Reproduce all of the entries below exactly, without images.
:: INFORMATION GIVEN ::
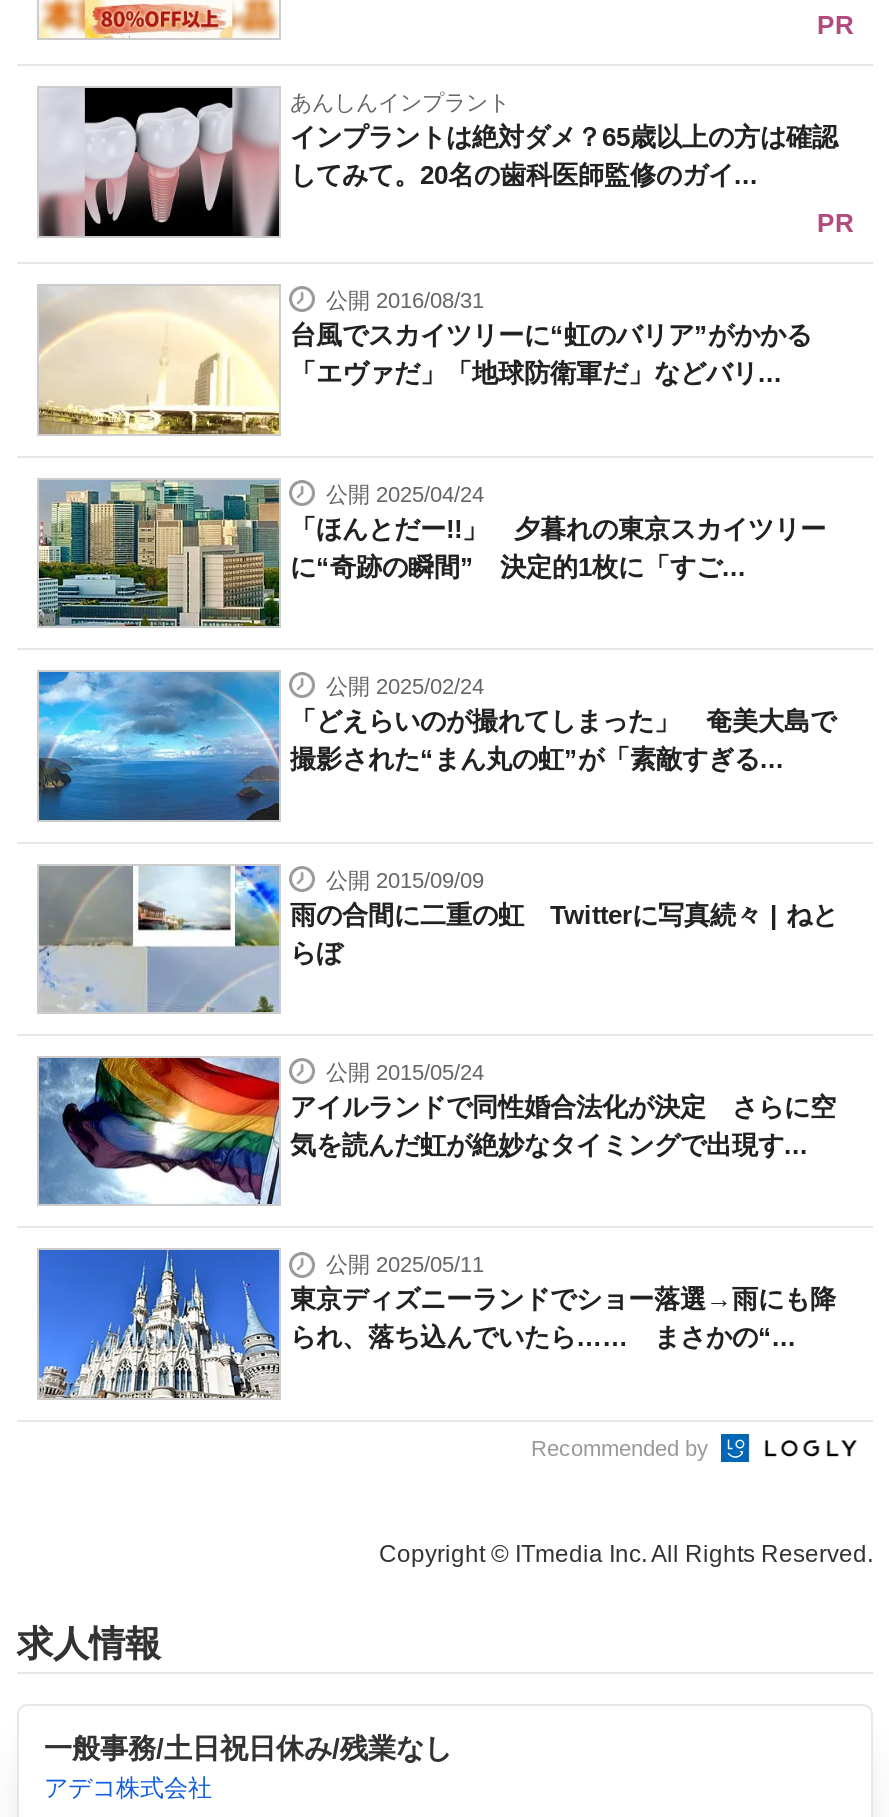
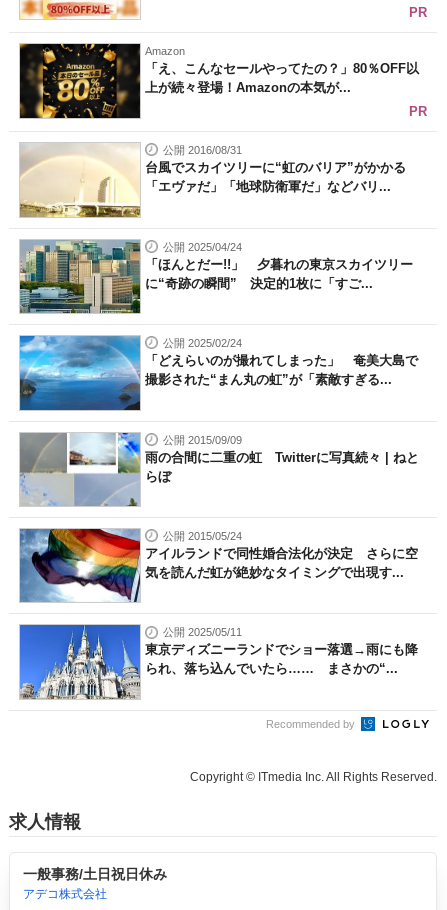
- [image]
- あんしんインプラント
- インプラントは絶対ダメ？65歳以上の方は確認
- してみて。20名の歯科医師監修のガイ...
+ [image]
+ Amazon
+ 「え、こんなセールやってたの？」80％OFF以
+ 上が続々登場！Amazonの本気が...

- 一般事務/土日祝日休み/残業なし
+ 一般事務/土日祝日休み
:::
- **TASK OUTPUT**
- [image]
- あんしんインプラント
- インプラントは絶対ダメ？65歳以上の方は確認
- してみて。20名の歯科医師監修のガイ...
+ [image]
+ Amazon
+ 「え、こんなセールやってたの？」80％OFF以
+ 上が続々登場！Amazonの本気が...

- 一般事務/土日祝日休み/残業なし
+ 一般事務/土日祝日休み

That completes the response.